Here we can see that a class was created for both Vision and WindowCapture which can be created and called from in main. Having these three classes, we can now figure out how to automatically click on an unclicked block. The tutorial that I have been following goes into a few different discussions about real-time accuracy for games that constantly change which we do not need for our project because it is a static game which only changes when a move is made. Therefore, after learning how to make our program click on unclicked blocks, we should be able to take what we have learned and figure out how to complete the Minesweeper AI on our own.

To test our program interacting with the Minesweeper game, I will simply make the program click the first unclicked block which we can achieve with this conditional:

if len(unclicked_block_points) > 0:
    target = wincap.get_screen_position(unclicked_block_points[0])
    pyautogui.click(x=target[0], y=target[1])

The above code is stating that if the program sees any unclicked blocks, click the first one using pyautogui. So yay! We technically have a program that "plays" Minesweeper, but it's not exactly interesting. It results in games like this:

My end goal is to make the Python script play Minesweeper as optimally as possible, and now that it can recognize the game Minesweeper and some of the game's assets such as unclicked blocks, I can begin to implement the game logic.

Minesweeper Game Logic:

Minesweeper at its core is a fairly simple game. It is a grid of tiles which, when clicked, uncover more tiles. If the tile is a bomb, the game is over and the game is lost. If the tile is a number, whatever number is uncovered, that is how many bombs are surrounding that tile in any of the 8 surrounding tiles.

So knowing the rules of the game, where do we start?

Implementing Game Logic:

First, I modified the code to recognize when the game was over, luckily for us, there is an indication by the smiley face on the top of the board. Using the same loop as before, I made the game make random moves on the board until we got a game over at which point, it knew to restart the game.

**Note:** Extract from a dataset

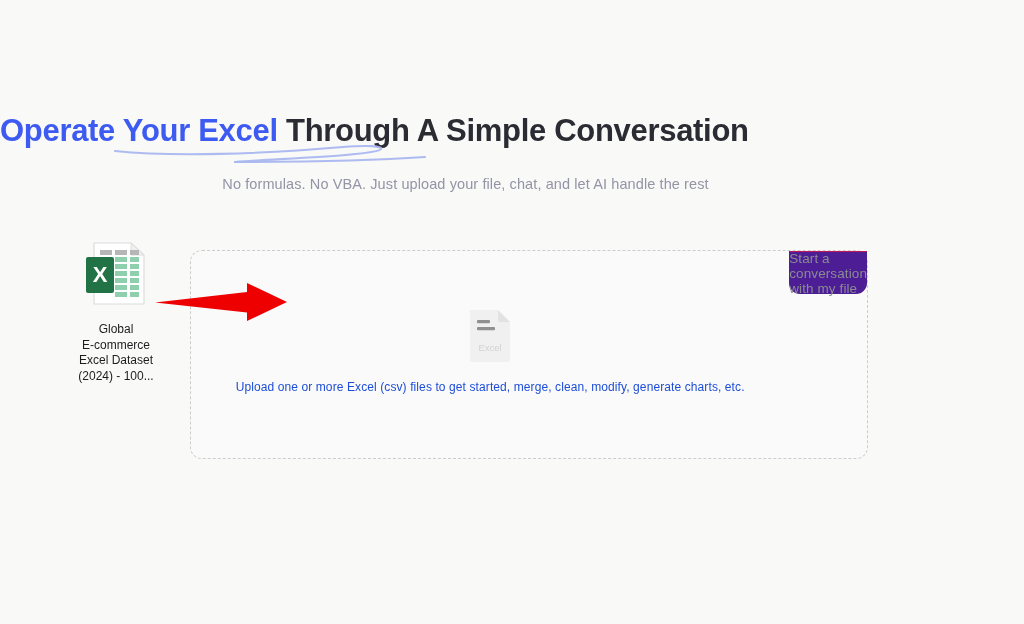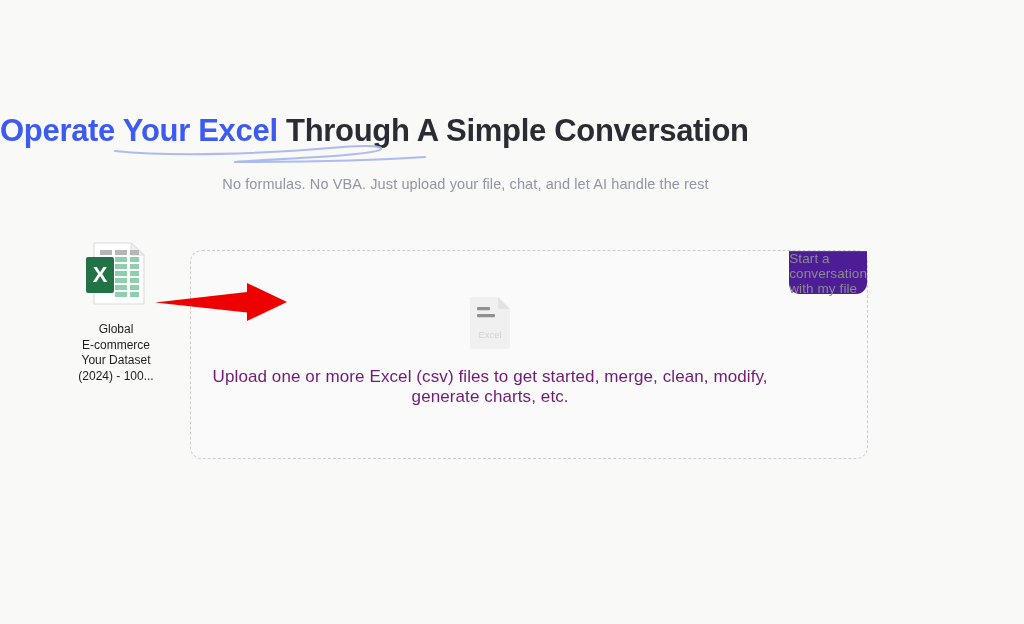"Your Dataset" div { text: Your -> Excel }
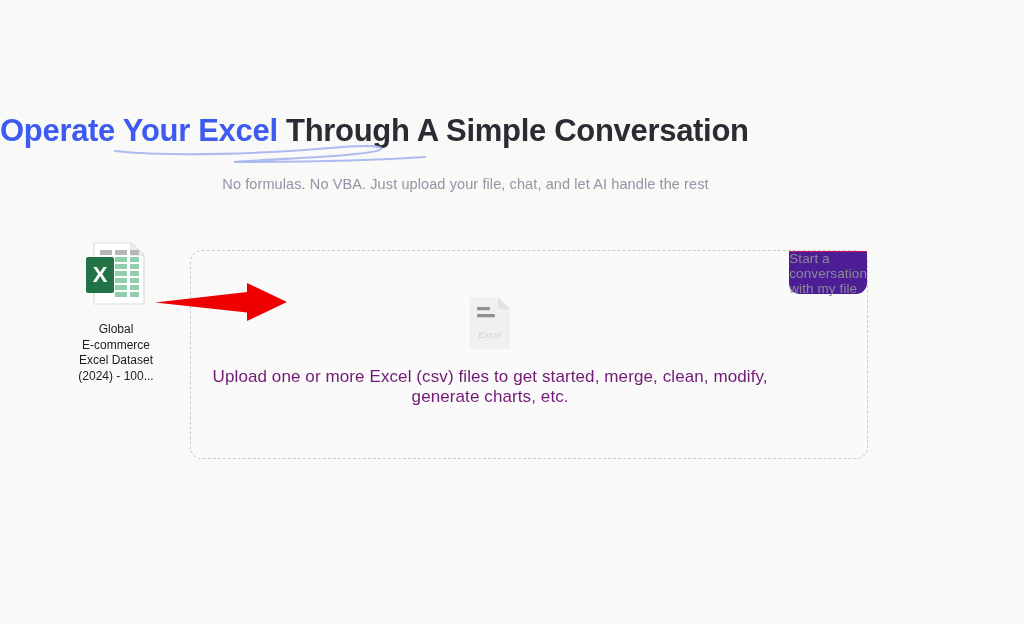"Upload one or more Excel" .dropzone-hint { color: #701a75 -> #1d4ed8; font-size: 17px -> 12px }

Here is the updated code for main.py to do this:

import cv2 as cv
import numpy as np
import os
from time import time, sleep
from windowcapture import WindowCapture
from vision import Vision
import pyautogui
import random

# List the name of each window available for capture
#WindowCapture.list_window_names()

# initialize the WindowCapture class
wincap = WindowCapture('Minesweeper Online - Play Free Online Minesweeper - Google Chrome')
vision_unclicked_block = Vision('unclicked_block.png')
vision_blank_block = Vision('blank_block.png')
vision_one = Vision('one.png')
vision_two = Vision('two.png')
vision_three = Vision('three.png')
vision_four = Vision('four.png')
vision_restart = Vision('restart.png')
vision_restart2 = Vision('restart2.png')
vision_bomb = Vision('bomb.png')
game_over = False
loop_time = time()

def restart(restart2_points):
    target = wincap.get_screen_position(restart2_points[0])
    pyautogui.click(x=target[0], y=target[1])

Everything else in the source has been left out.